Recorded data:
***

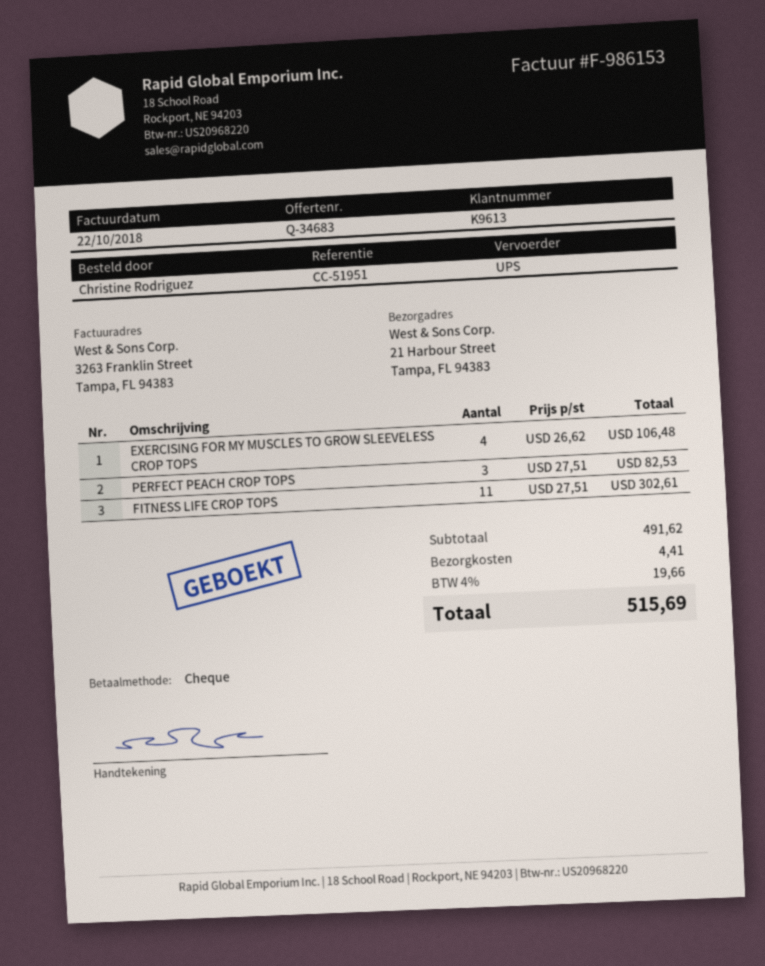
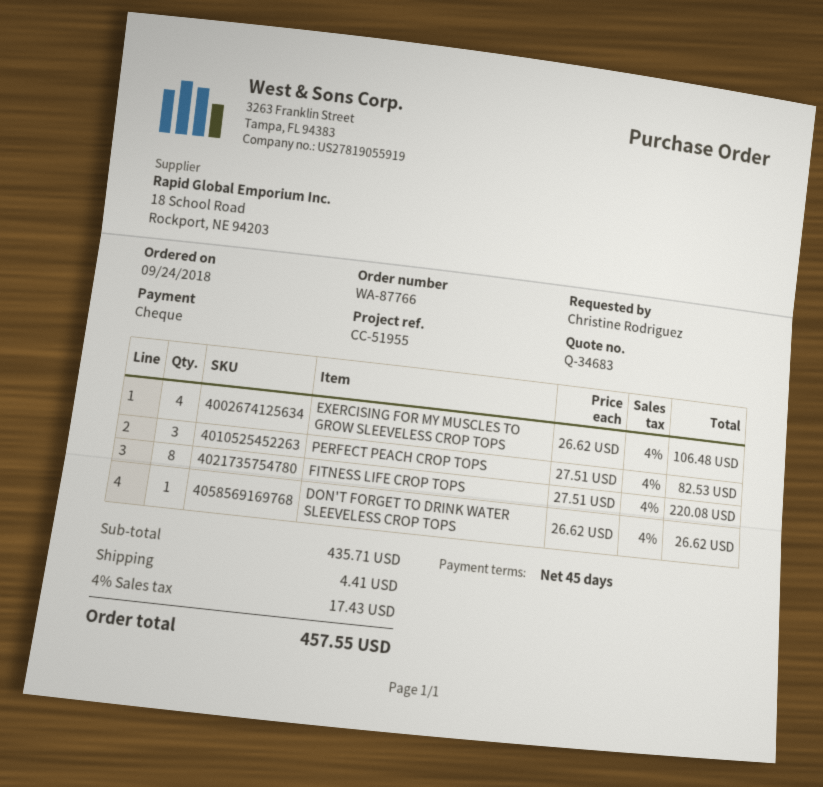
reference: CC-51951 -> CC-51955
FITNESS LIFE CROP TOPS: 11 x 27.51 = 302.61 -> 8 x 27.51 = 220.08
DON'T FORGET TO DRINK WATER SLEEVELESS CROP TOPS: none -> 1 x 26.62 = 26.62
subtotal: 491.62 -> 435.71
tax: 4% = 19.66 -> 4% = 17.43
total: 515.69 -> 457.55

***

• [What this task involves]:
For each line above that contains the word "CROP", give the line as it is written.

• [Written solution]:
FITNESS LIFE CROP TOPS: 11 x 27.51 = 302.61 -> 8 x 27.51 = 220.08
DON'T FORGET TO DRINK WATER SLEEVELESS CROP TOPS: none -> 1 x 26.62 = 26.62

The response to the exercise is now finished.